For all the album’s moments of intensity, though, there are bursts of levity too. “It’s not all bleak bleak bleak,” laughs Tali. “That’s not what I’m trying to achieve with the album, I don’t want people to feel just terrible. I want to empower people, and I want to get some laughter.” Make A Man, for example is a sexualised blow out which celebrates predatory attraction and equalises outspoken lust between genders.

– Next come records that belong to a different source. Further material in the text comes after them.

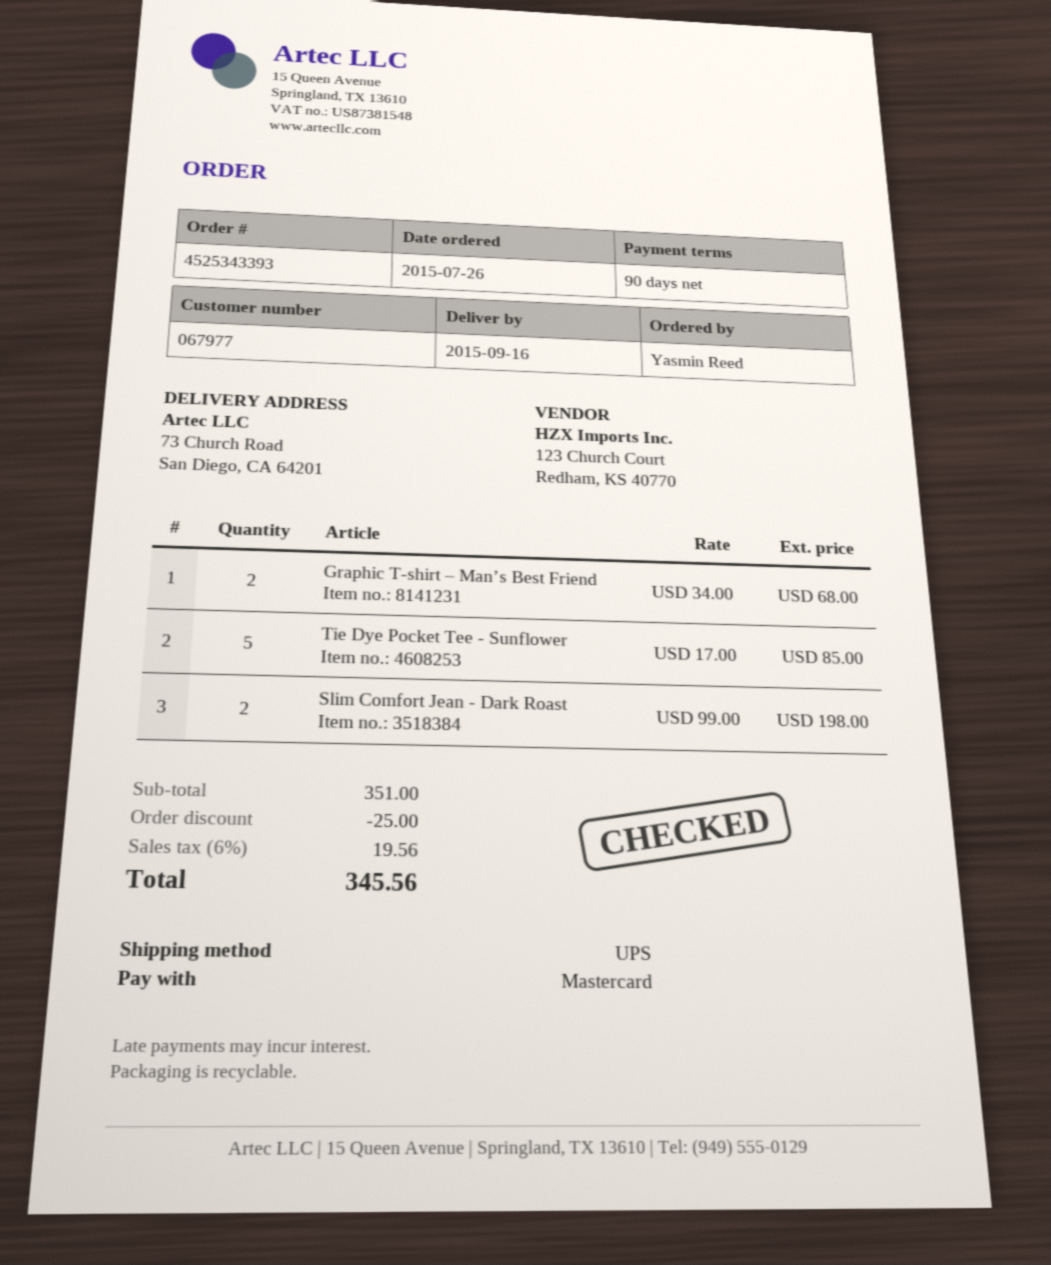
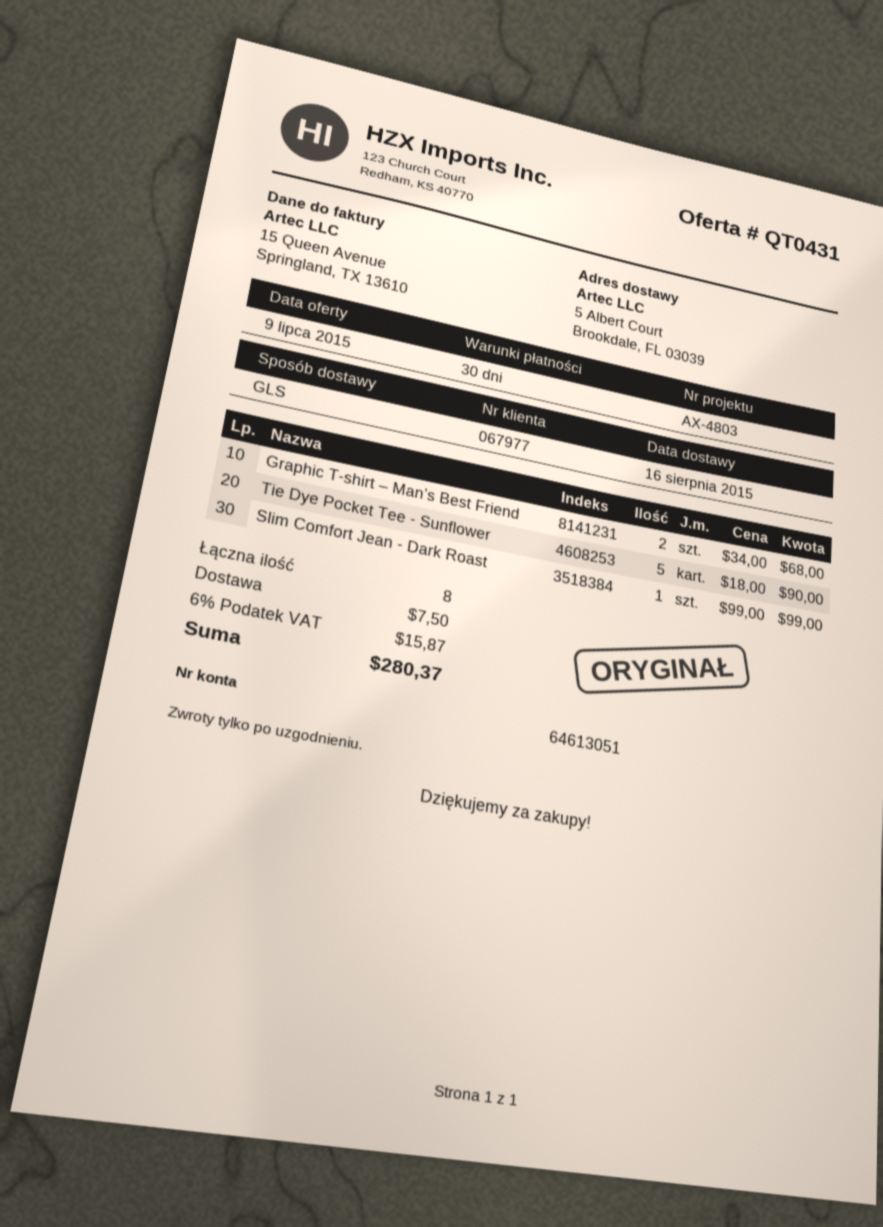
delivery date: 2015-09-16 -> 2015-08-16
payment terms: 90 days -> 30 days
shipping method: UPS -> GLS
ship to: 73 Church Road, San Diego, CA 64201 -> 5 Albert Court, Brookdale, FL 03039
Tie Dye Pocket Tee - Sunflower: 5 x 17.00 = 85.00 -> 5 x 18.00 = 90.00
Slim Comfort Jean - Dark Roast: 2 x 99.00 = 198.00 -> 1 x 99.00 = 99.00
discount: 25.00 -> none
shipping: none -> 7.50
tax: 6% = 19.56 -> 6% = 15.87
total: 345.56 -> 280.37

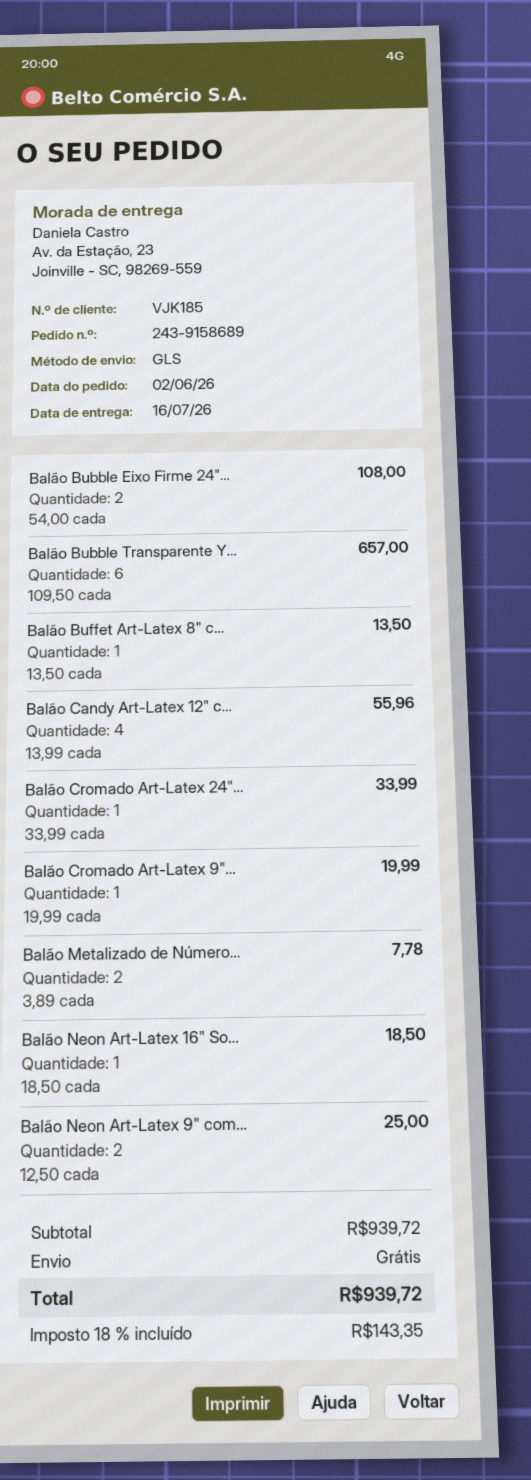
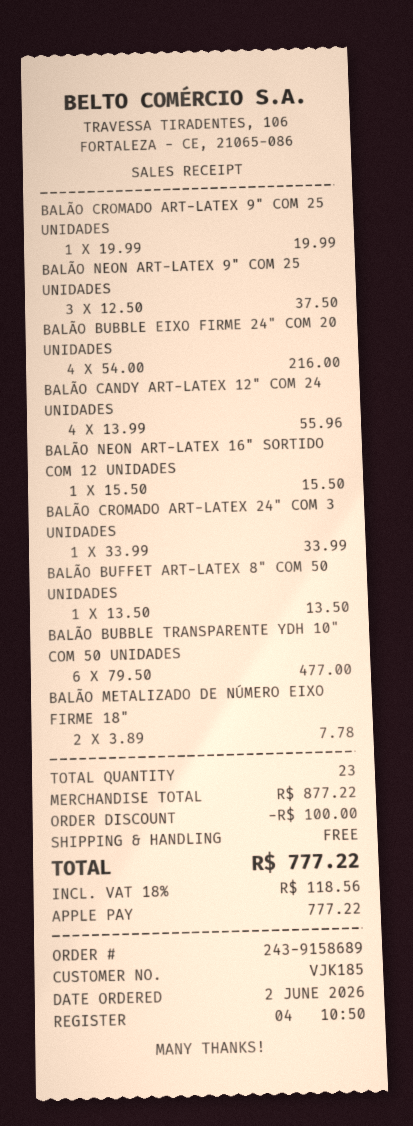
Balão Bubble Eixo Firme 24"...: 2 x 54.00 = 108.00 -> 4 x 54.00 = 216.00
Balão Bubble Transparente Y...: 6 x 109.50 = 657.00 -> 6 x 79.50 = 477.00
Balão Neon Art-Latex 16" So...: 1 x 18.50 = 18.50 -> 1 x 15.50 = 15.50
Balão Neon Art-Latex 9" com...: 2 x 12.50 = 25.00 -> 3 x 12.50 = 37.50
subtotal: 939.72 -> 877.22
discount: none -> 100.00
tax: 18% = 143.35 -> 18% = 118.56
total: 939.72 -> 777.22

Body, indictment of the “self-obsessive compulsive disorder” caused by social media, is equally tongue-in-cheek; Lilac is about the assumptions we place on gender, while the volatile ‘Killing Your Love’, which builds to a raucous, distorted frenzy before giving way to a moment of calm, is somewhere between mocking and sincere. “I originally wrote it about a specific person who I felt was a love addict,” says Tali, “but then after I wrote it, I realised we’re all terrified of being alone.” The line, “I heard you met the one… the one you met the other week,” is directed at herself as much as it is anyone else. “I like switching perspectives,” she says. “I’ll go from talking to another person to talking to myself.”

The album’s title – which is taken from the misfit anthem Aliens – has multiple targets, too. Though it sounds characteristically confrontational, Tali insists that it’s “not meant to be an argument, or an answer back. It’s just meant to be a comment on how we’re all different, and we all deal with ourselves in different ways. We all have dark moments; we all have good moments. There's a way that you're expected to behave as a mother, as a partner, as a colleague, as a friend. I just want to allow people to stop putting themselves down all the time. It's probably one of the hardest things to do. I still battle with it every day.”

Growing up of mixed international ancestry in a proud traditional country as Wales, Aliens also examines their roots but questions what it means to be of any nation in the 21st century. ‘Estrons’ in itself is a bastardised ‘Wenglish’ word for ‘Strangers’ or ‘Aliens’ in the Welsh language, which they all proudly speak.

Estrons’ album is an examination of opposites. Looking outwards and inwards at the same time, it is the sound of people coming together and pulling apart – an exploration of the human condition by two humans who could hardly be more different, who are held together by the love of their music. The album bubbles with defiance, vulnerability, humour, love and unapologetic rage. “People get made to feel ashamed for feeling angry,” says Tali. “You try so hard to kill it with love and be positive, but sometimes it’s just not possible. Sometimes you wanna be angry.” In making their debut album, Estrons have exorcised that anger – for now, at least. “Abrupt endings are common,” says Rhodri of Estrons’ songs, but he could just as easily be warning us about the band itself.

Still, through blood, sweat and tears, they’ve produced a piece of work that will survive whatever implosions are still to come.